Problem: Omit the pictures and return every entry exactly as written.
*** Provided records
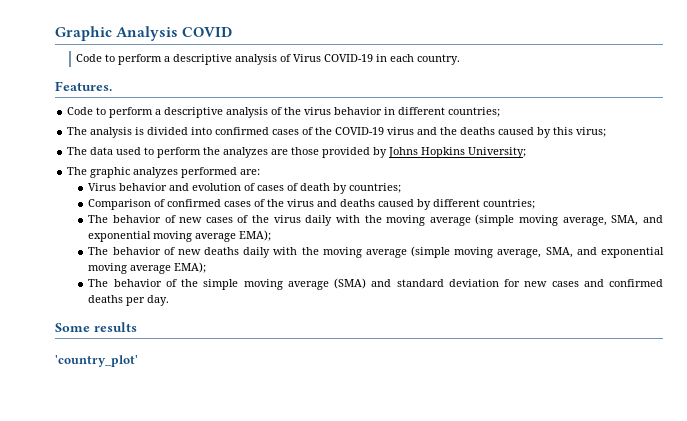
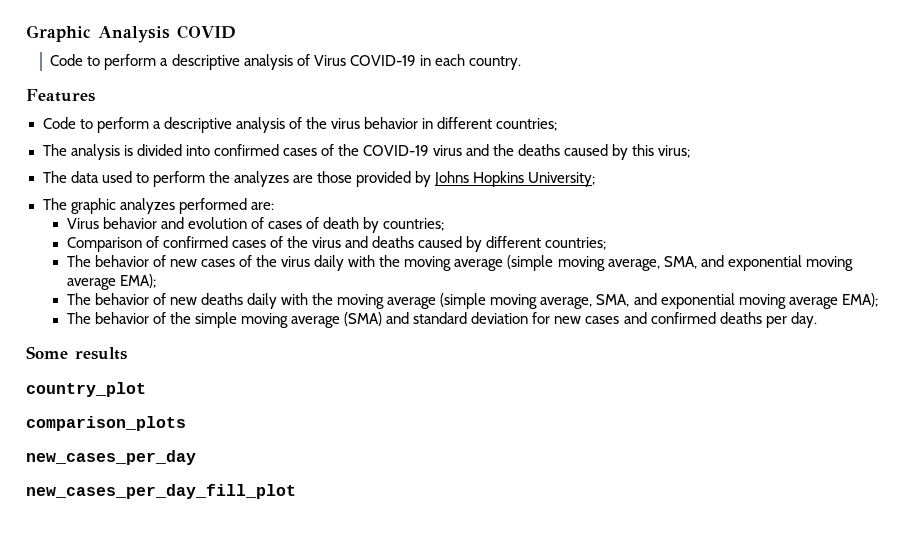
[55,81,112,91] Features. -> [26,89,95,102] Features
[55,355,138,367] 'country_plot' -> [26,382,146,397] [26,416,186,431] [26,450,196,465] [26,484,296,499] country_plot // comparison_plots // new_cases_per_day // new_cases_per_day_fill_plot

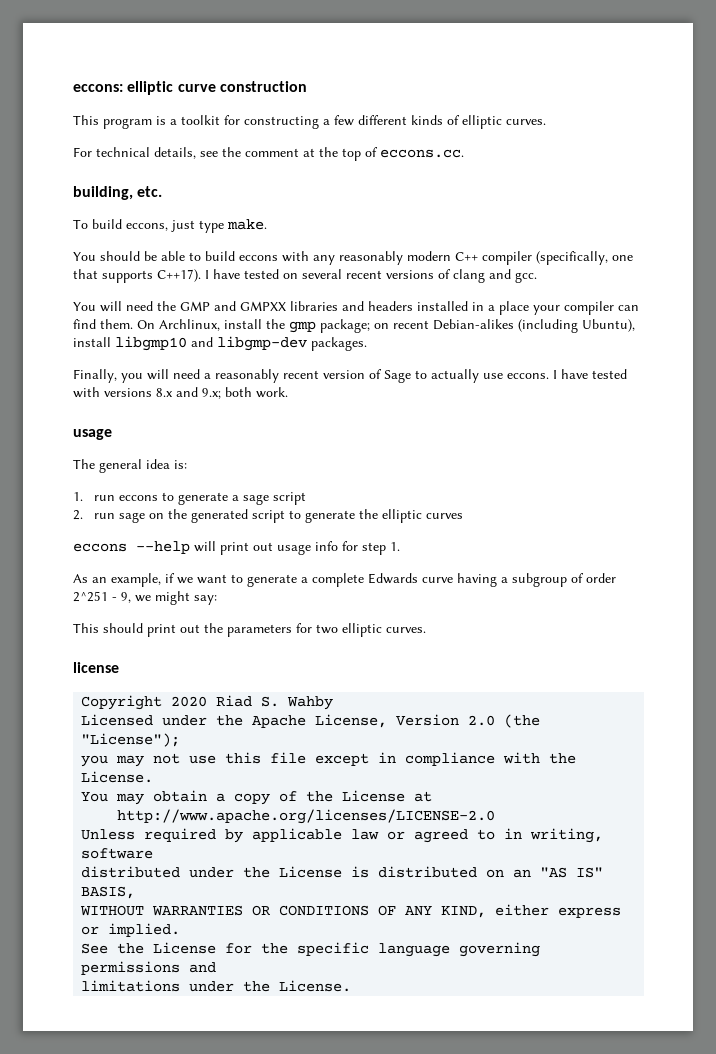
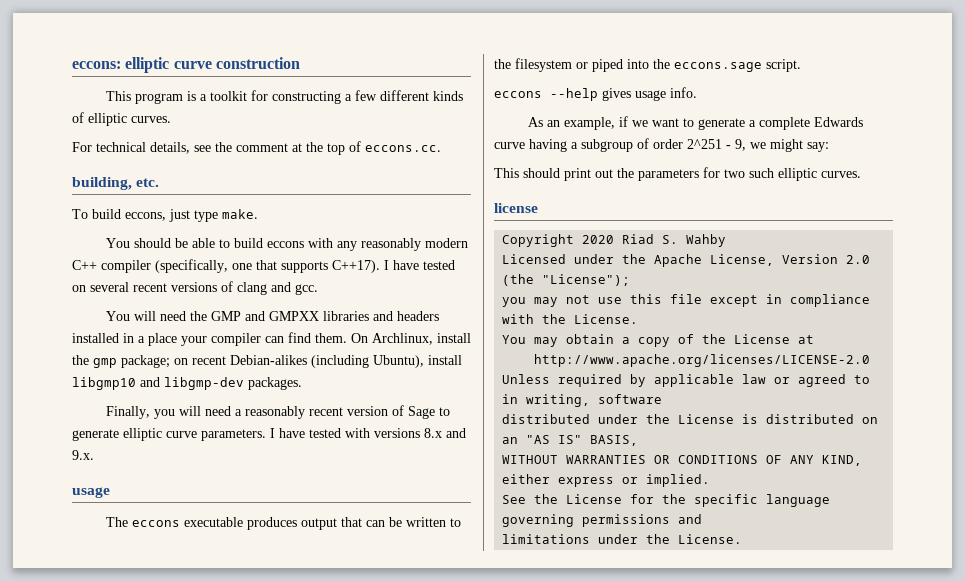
[431,369,549,383] actually use eccons. -> [72,428,266,441] generate elliptic curve parameters.
[202,387,288,399] 9.x; both work. -> [72,450,94,460] 9.x.
[99,459,187,473] [73,492,307,505] [73,509,464,523] [73,541,400,555] general idea is: // 1. run eccons to generate a sage script // 2. run sage on the generated script to generate the elliptic curves // eccons --help will print out usage info for step 1. -> [131,517,461,530] [494,58,801,72] [494,87,697,101] eccons executable produces output that can be written to the filesystem or piped into the eccons.sage script. // eccons --help gives usage info.
(338, 629) none -> [749,168,774,178] such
******
Written solution:
[55,81,112,91] Features. -> [26,89,95,102] Features
[55,355,138,367] 'country_plot' -> [26,382,146,397] [26,416,186,431] [26,450,196,465] [26,484,296,499] country_plot // comparison_plots // new_cases_per_day // new_cases_per_day_fill_plot

[431,369,549,383] actually use eccons. -> [72,428,266,441] generate elliptic curve parameters.
[202,387,288,399] 9.x; both work. -> [72,450,94,460] 9.x.
[99,459,187,473] [73,492,307,505] [73,509,464,523] [73,541,400,555] general idea is: // 1. run eccons to generate a sage script // 2. run sage on the generated script to generate the elliptic curves // eccons --help will print out usage info for step 1. -> [131,517,461,530] [494,58,801,72] [494,87,697,101] eccons executable produces output that can be written to the filesystem or piped into the eccons.sage script. // eccons --help gives usage info.
(338, 629) none -> [749,168,774,178] such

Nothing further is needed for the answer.